- _Work order_
In the data below, find each line that contains the word "transparent" and copy it.

(Collected data entries)
########################################

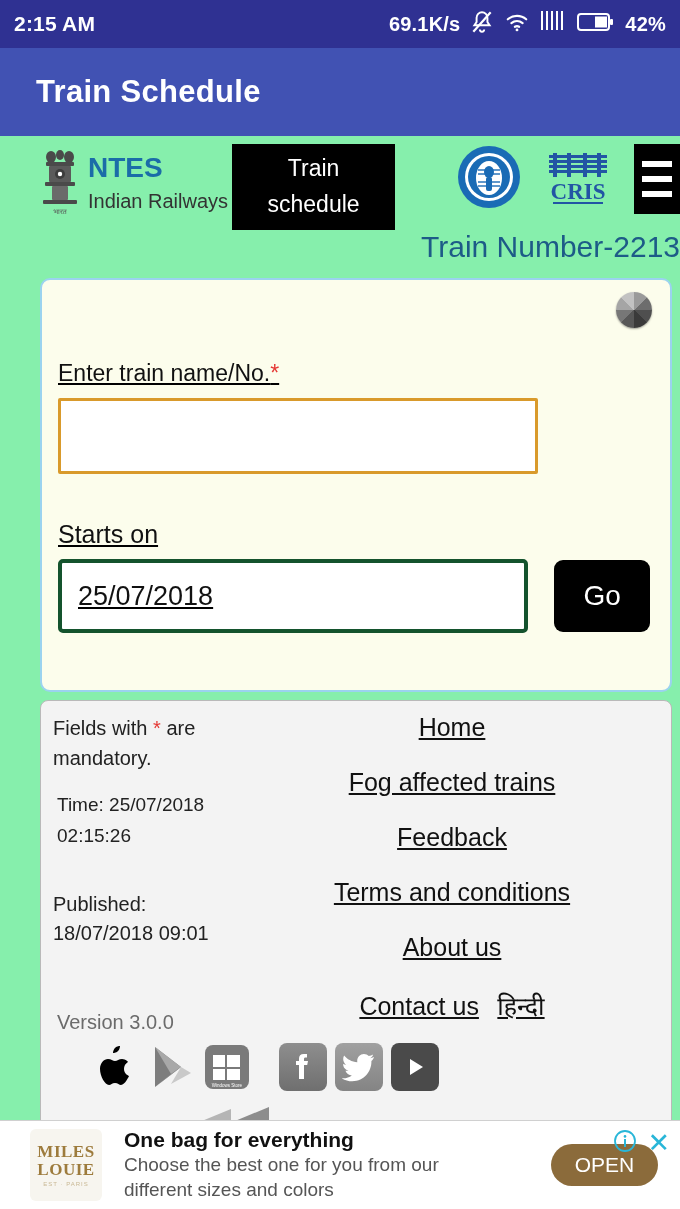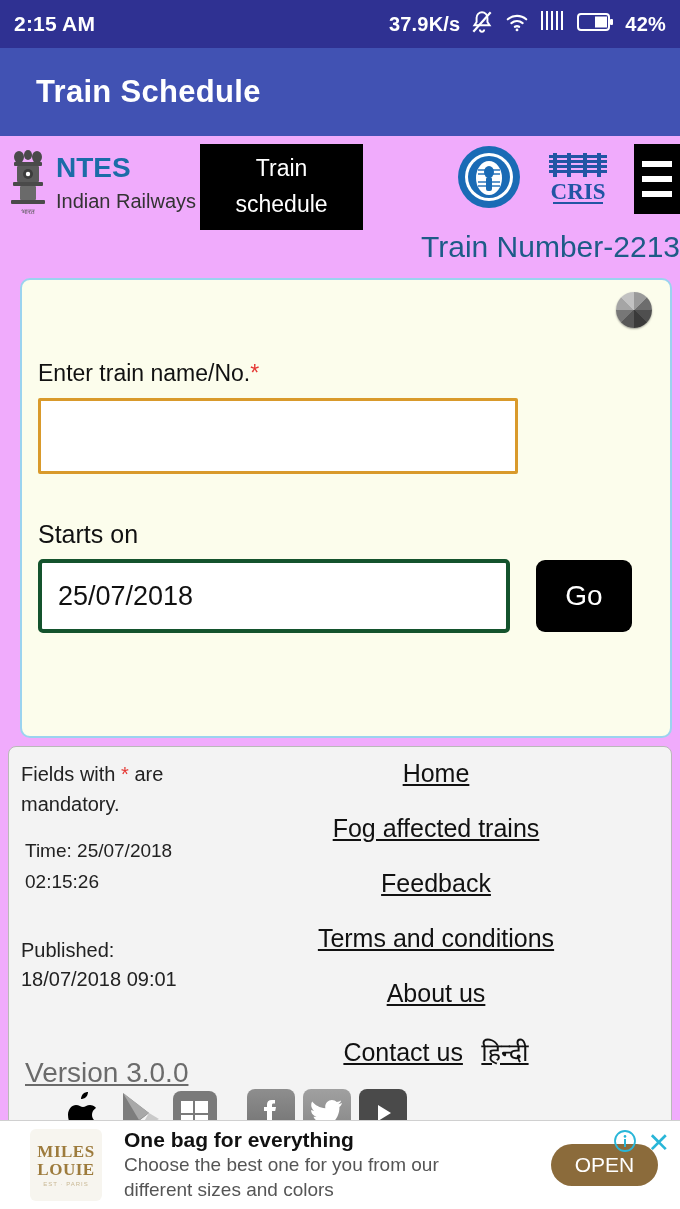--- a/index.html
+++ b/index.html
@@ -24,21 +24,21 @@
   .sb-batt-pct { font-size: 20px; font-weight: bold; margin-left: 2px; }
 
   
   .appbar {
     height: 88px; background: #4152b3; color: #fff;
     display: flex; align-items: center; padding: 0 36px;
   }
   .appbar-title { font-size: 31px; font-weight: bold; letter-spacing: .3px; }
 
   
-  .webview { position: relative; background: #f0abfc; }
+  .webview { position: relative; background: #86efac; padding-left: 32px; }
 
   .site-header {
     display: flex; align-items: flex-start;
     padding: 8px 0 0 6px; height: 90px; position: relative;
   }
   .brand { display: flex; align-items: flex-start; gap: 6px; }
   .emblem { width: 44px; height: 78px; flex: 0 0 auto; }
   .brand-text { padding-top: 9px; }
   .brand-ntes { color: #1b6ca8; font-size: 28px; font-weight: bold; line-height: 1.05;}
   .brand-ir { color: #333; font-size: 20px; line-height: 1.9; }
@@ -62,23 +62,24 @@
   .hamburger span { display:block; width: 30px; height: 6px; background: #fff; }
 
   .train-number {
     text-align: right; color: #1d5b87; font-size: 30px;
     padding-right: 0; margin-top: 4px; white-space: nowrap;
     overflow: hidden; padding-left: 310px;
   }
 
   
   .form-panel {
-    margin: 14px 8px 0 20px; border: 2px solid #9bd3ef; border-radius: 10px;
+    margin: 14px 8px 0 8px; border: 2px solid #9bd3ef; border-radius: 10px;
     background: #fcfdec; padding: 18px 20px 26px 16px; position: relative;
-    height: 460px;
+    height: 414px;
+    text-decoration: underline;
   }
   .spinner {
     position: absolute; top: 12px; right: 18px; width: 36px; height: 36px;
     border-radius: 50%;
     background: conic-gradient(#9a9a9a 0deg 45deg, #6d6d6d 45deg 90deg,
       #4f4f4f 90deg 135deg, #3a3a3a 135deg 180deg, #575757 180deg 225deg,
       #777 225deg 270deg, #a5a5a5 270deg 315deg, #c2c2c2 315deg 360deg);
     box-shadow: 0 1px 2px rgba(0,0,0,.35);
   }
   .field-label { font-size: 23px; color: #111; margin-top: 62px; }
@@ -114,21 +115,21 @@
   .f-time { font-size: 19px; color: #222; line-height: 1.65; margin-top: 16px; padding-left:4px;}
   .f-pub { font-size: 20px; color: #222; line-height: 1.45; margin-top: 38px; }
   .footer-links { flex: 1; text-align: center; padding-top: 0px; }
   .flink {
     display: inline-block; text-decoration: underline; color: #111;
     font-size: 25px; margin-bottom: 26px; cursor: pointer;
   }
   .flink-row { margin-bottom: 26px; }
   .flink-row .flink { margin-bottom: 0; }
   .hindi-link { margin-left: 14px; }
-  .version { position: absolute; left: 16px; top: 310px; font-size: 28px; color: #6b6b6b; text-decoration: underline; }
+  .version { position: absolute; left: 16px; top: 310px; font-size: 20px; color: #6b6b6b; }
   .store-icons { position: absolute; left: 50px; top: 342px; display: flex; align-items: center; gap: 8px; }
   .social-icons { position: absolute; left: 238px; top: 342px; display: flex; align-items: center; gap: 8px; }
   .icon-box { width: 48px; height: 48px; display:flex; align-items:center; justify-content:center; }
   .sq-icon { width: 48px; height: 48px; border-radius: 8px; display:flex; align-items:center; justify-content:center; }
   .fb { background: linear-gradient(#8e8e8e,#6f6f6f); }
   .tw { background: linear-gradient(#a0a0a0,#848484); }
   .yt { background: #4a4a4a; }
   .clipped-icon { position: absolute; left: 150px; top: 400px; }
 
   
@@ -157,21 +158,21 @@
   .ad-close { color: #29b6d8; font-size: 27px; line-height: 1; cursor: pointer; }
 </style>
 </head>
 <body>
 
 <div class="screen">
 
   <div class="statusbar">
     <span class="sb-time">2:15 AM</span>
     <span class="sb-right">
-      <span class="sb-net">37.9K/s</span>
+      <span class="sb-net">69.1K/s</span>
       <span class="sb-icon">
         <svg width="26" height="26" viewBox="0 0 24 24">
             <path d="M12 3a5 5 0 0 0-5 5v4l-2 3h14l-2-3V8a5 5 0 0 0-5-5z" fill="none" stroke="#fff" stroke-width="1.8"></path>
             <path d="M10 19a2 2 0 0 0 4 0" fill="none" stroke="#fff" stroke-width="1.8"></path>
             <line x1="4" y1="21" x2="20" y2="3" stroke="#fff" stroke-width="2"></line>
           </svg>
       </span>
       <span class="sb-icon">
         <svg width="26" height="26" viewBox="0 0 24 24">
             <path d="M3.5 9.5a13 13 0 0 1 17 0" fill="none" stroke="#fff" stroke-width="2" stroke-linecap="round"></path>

########################################

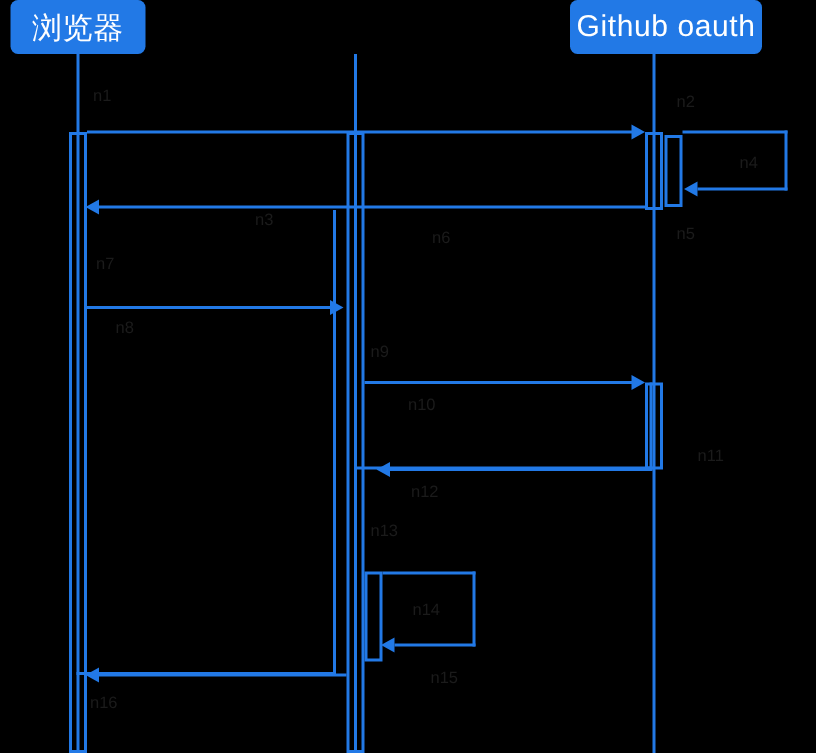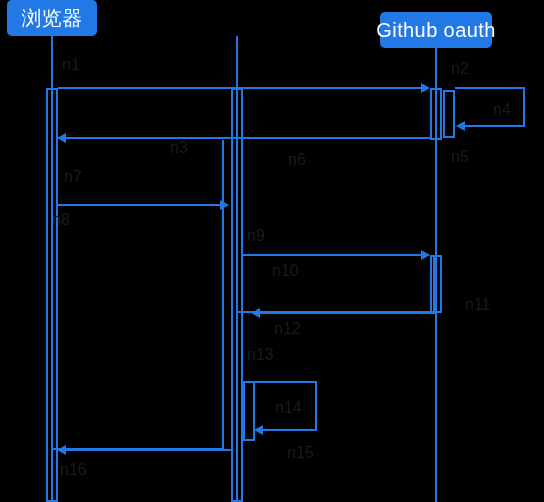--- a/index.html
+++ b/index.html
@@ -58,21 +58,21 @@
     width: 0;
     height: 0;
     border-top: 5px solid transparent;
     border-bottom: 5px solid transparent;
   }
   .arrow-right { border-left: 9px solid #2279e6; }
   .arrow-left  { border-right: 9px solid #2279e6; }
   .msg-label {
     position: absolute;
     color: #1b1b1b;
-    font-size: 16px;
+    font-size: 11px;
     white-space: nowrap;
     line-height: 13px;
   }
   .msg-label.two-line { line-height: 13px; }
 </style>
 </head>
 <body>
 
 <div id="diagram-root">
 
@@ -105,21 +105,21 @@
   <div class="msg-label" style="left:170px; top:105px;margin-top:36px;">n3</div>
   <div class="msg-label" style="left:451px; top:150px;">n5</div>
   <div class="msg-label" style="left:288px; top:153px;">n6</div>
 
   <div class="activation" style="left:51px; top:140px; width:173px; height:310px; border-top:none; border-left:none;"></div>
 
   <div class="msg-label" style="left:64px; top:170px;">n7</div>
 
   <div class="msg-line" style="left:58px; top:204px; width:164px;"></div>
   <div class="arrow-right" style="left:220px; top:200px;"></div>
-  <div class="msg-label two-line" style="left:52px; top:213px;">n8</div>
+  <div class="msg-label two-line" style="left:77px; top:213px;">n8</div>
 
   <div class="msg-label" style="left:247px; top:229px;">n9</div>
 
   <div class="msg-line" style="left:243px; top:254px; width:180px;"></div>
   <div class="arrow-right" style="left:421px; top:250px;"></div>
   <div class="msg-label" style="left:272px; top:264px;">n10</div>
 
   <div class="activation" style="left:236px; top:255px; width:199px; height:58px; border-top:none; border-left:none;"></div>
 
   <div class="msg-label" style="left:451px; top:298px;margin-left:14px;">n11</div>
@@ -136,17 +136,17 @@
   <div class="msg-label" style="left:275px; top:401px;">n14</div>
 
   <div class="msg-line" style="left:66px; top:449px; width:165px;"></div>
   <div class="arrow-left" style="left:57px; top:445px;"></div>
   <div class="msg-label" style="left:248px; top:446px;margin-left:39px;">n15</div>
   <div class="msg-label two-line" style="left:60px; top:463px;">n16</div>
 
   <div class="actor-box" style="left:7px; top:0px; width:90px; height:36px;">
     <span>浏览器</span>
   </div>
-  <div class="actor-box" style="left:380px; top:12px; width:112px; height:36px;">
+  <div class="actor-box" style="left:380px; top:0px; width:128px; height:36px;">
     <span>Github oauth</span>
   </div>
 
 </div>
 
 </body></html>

########################################

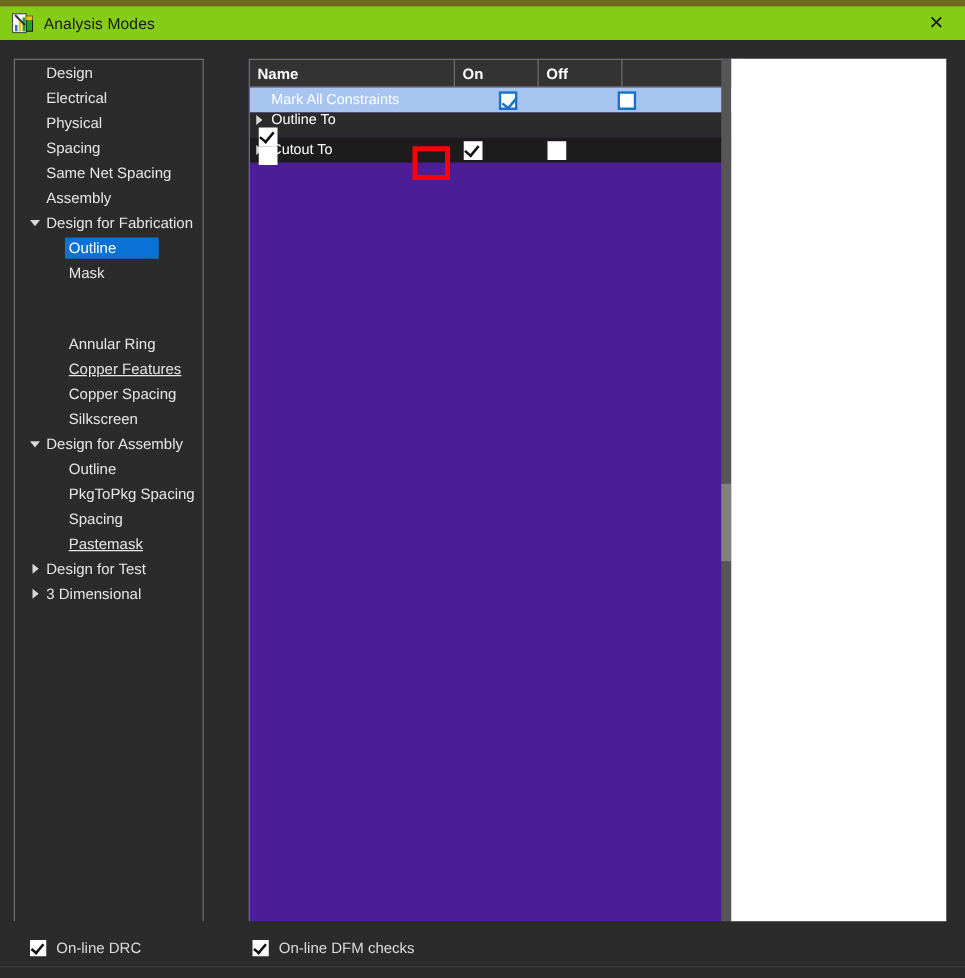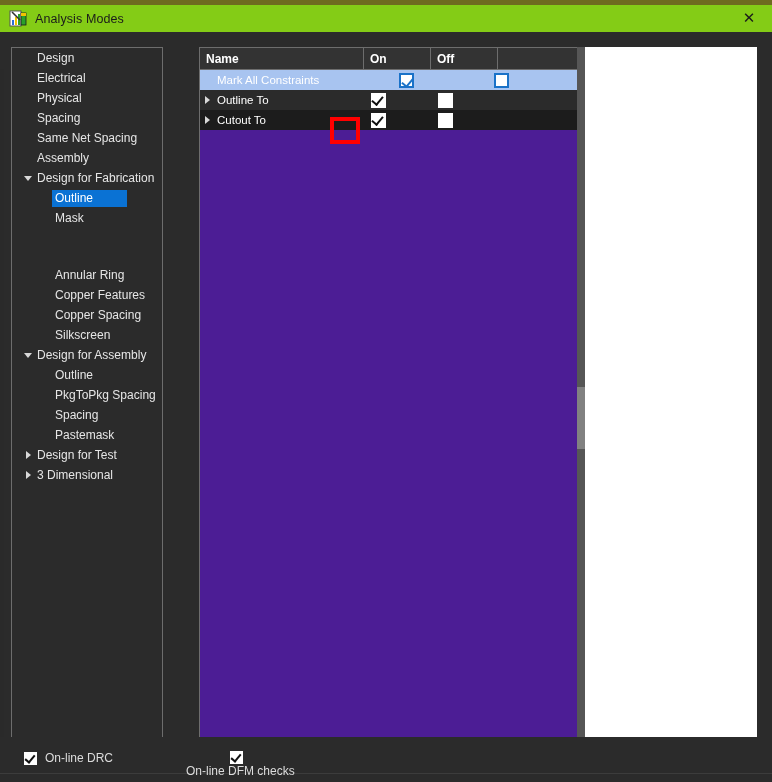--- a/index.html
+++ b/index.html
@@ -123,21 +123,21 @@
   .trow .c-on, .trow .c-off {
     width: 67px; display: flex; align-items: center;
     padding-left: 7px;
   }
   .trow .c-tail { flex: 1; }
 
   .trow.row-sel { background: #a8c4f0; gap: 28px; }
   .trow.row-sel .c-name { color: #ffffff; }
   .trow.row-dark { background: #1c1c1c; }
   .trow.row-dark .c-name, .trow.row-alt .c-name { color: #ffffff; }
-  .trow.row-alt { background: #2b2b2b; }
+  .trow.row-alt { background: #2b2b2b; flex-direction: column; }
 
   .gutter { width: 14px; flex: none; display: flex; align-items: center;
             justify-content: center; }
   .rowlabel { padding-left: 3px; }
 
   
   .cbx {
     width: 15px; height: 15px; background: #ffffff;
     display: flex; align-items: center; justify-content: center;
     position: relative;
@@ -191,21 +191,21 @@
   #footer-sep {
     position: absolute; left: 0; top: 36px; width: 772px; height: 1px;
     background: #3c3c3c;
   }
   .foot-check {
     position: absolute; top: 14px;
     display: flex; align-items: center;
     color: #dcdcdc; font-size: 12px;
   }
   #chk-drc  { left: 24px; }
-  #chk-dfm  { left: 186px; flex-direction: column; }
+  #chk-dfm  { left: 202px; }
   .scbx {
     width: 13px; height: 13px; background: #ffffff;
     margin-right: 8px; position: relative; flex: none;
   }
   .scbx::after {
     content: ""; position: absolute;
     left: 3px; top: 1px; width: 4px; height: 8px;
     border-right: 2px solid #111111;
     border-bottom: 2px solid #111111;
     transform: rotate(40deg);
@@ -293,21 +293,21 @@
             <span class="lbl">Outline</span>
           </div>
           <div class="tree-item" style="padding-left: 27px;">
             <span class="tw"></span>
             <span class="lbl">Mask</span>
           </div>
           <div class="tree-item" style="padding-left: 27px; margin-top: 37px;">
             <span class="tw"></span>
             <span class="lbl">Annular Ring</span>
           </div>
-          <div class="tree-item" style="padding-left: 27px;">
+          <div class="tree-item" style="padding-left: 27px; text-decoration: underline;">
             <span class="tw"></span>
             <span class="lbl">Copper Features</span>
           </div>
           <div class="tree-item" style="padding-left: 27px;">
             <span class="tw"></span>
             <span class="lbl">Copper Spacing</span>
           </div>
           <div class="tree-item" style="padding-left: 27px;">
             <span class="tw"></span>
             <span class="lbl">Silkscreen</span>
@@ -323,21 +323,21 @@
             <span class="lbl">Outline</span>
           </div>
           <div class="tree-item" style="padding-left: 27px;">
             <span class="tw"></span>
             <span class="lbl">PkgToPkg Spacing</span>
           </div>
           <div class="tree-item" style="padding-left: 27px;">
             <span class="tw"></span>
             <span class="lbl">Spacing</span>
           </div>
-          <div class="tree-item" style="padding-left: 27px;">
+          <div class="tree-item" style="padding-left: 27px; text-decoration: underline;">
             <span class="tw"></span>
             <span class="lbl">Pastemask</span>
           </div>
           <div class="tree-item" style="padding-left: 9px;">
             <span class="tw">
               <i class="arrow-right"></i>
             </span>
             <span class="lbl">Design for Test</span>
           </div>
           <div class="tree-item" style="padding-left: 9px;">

########################################

- _Result of this task_
     border-top: 5px solid transparent;
     border-bottom: 5px solid transparent;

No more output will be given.